▶ **DESCRIPTION OF THE TASK**
Your task is to extract the lines from the one holding "삼화 단면삽입식 포스터스탠드 A4 IP-01 | 판매가: 72,290" through the end of the material. Set them down exactly and add nothing.

# # # # # # #

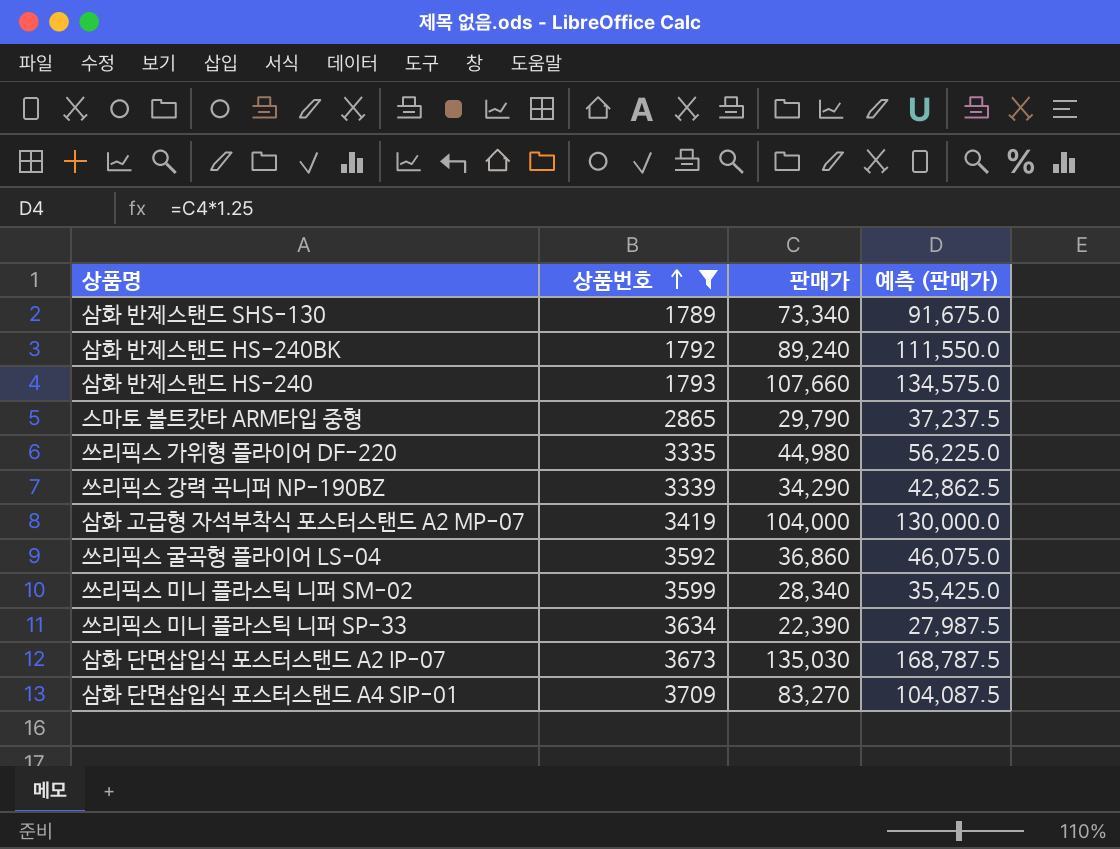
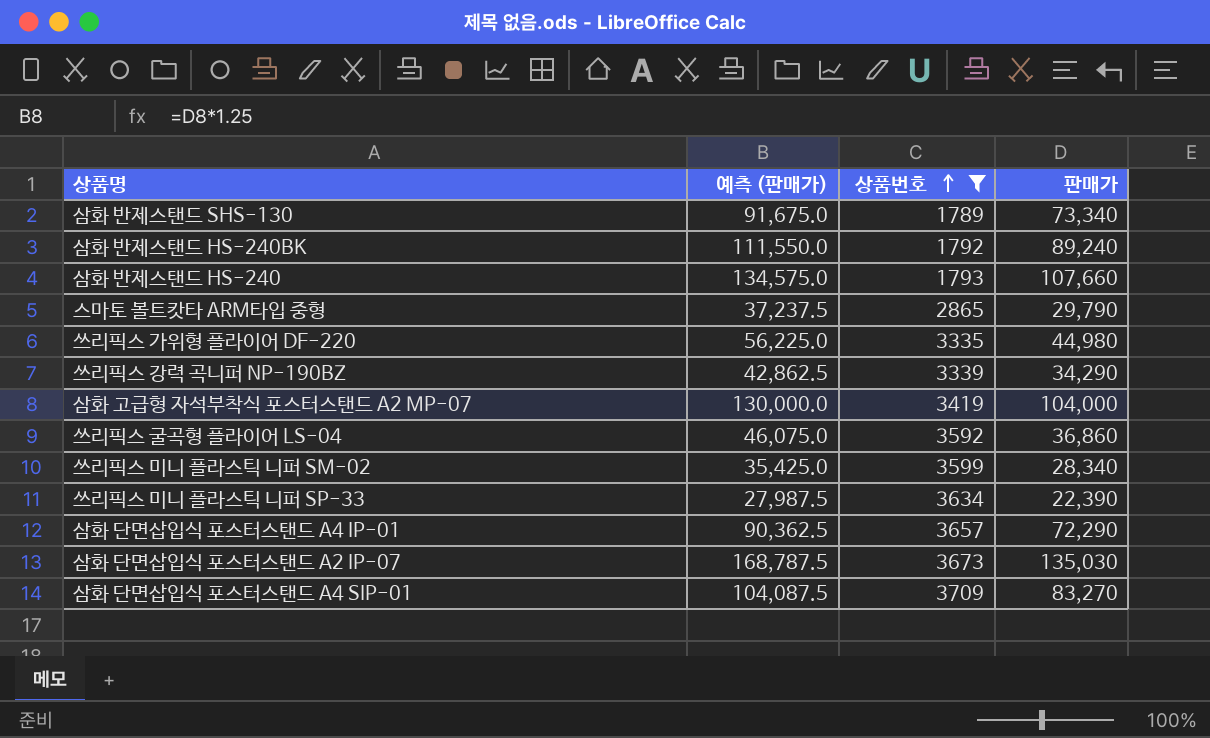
column 예측 (판매가) | position: 4 -> 2
row 삼화 단면삽입식 포스터스탠드 A4 IP-01: none -> 90,362.5 | 3657 | 72,290

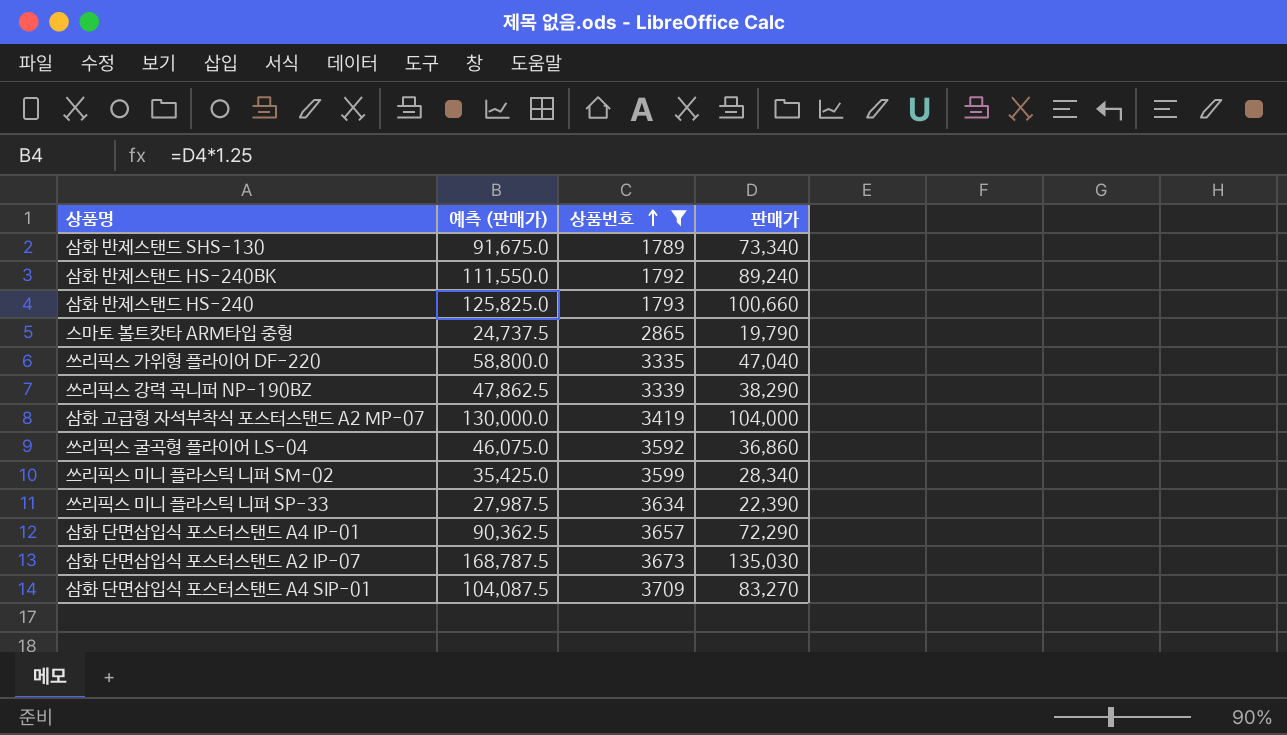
삼화 반제스탠드 HS-240 | 예측 (판매가): 134,575.0 -> 125,825.0
삼화 반제스탠드 HS-240 | 판매가: 107,660 -> 100,660
스마토 볼트캇타 ARM타입 중형 | 예측 (판매가): 37,237.5 -> 24,737.5
스마토 볼트캇타 ARM타입 중형 | 판매가: 29,790 -> 19,790
쓰리픽스 가위형 플라이어 DF-220 | 예측 (판매가): 56,225.0 -> 58,800.0
쓰리픽스 가위형 플라이어 DF-220 | 판매가: 44,980 -> 47,040
쓰리픽스 강력 곡니퍼 NP-190BZ | 예측 (판매가): 42,862.5 -> 47,862.5
쓰리픽스 강력 곡니퍼 NP-190BZ | 판매가: 34,290 -> 38,290

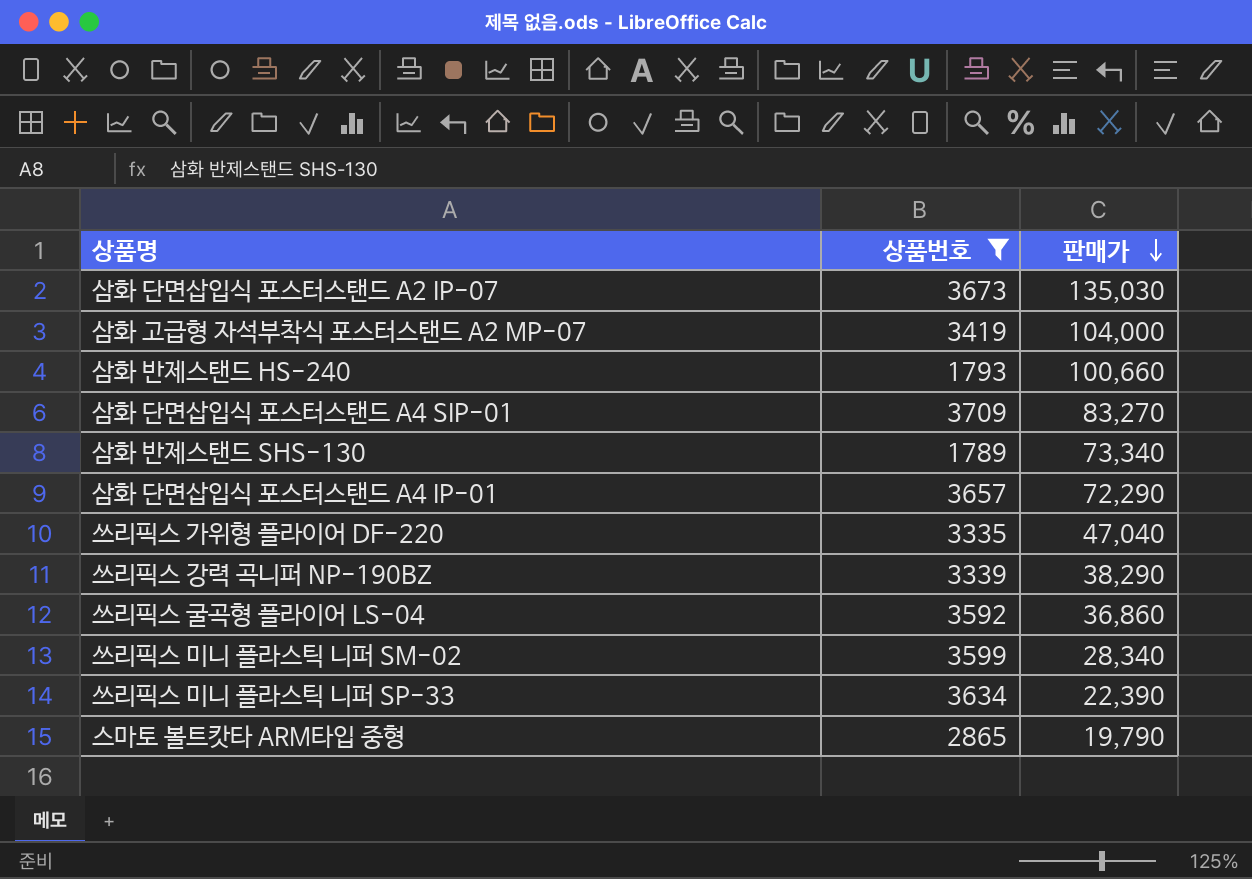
row order: 상품번호 ascending -> 판매가 descending
column 예측 (판매가) | formula: [판매가] * 1.25 -> none
row 삼화 반제스탠드 HS-240BK: 111,550.0 | 1792 | 89,240 -> none

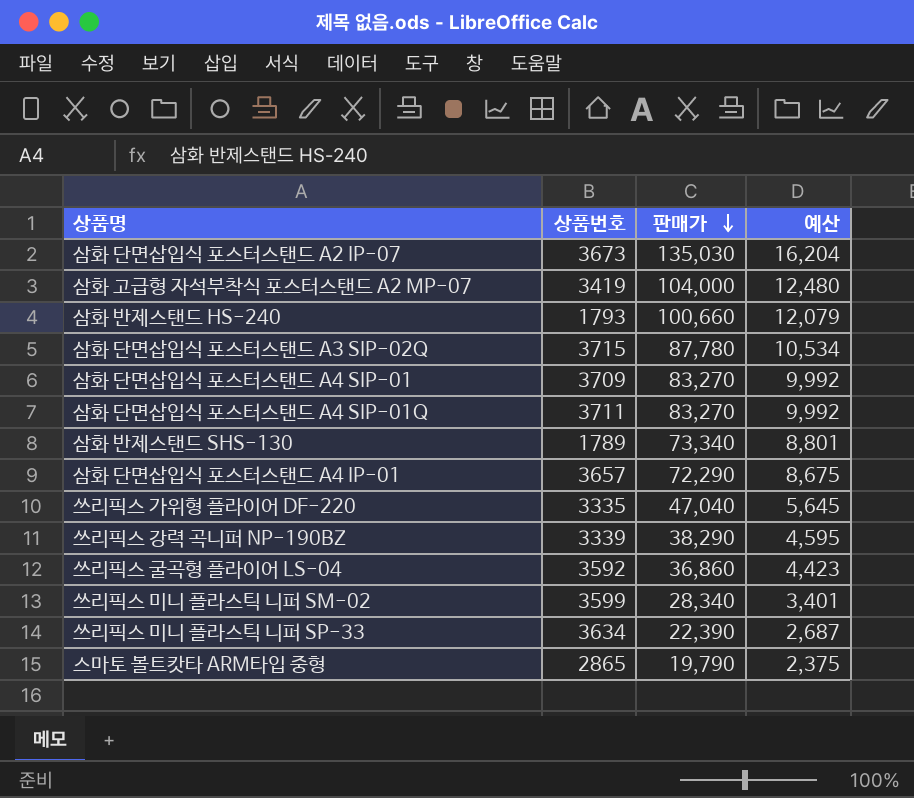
filter: 상품번호 <= 3709 -> none
column 예산 | formula: none -> [판매가] * 0.12

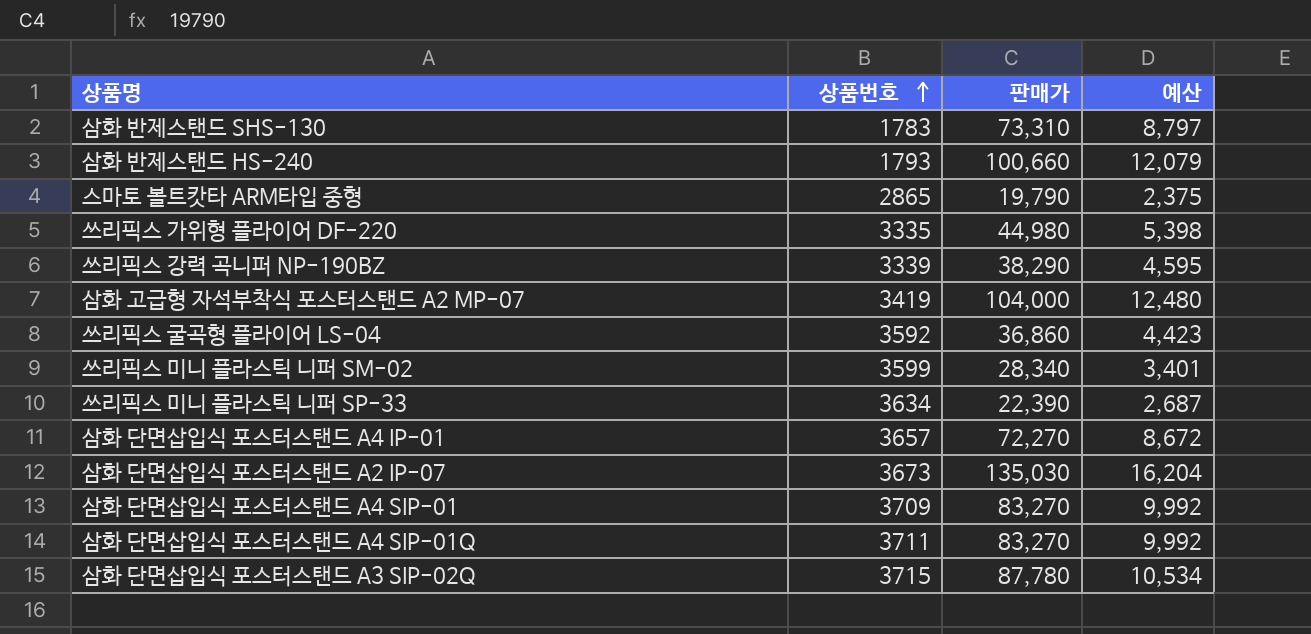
row order: 판매가 descending -> 상품번호 ascending
삼화 반제스탠드 SHS-130 | 상품번호: 1789 -> 1783
삼화 반제스탠드 SHS-130 | 판매가: 73,340 -> 73,310
삼화 반제스탠드 SHS-130 | 예산: 8,801 -> 8,797
쓰리픽스 가위형 플라이어 DF-220 | 판매가: 47,040 -> 44,980
쓰리픽스 가위형 플라이어 DF-220 | 예산: 5,645 -> 5,398
삼화 단면삽입식 포스터스탠드 A4 IP-01 | 판매가: 72,290 -> 72,270
삼화 단면삽입식 포스터스탠드 A4 IP-01 | 예산: 8,675 -> 8,672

# # # # # # #

▶ **RESPONSE AREA**
삼화 단면삽입식 포스터스탠드 A4 IP-01 | 판매가: 72,290 -> 72,270
삼화 단면삽입식 포스터스탠드 A4 IP-01 | 예산: 8,675 -> 8,672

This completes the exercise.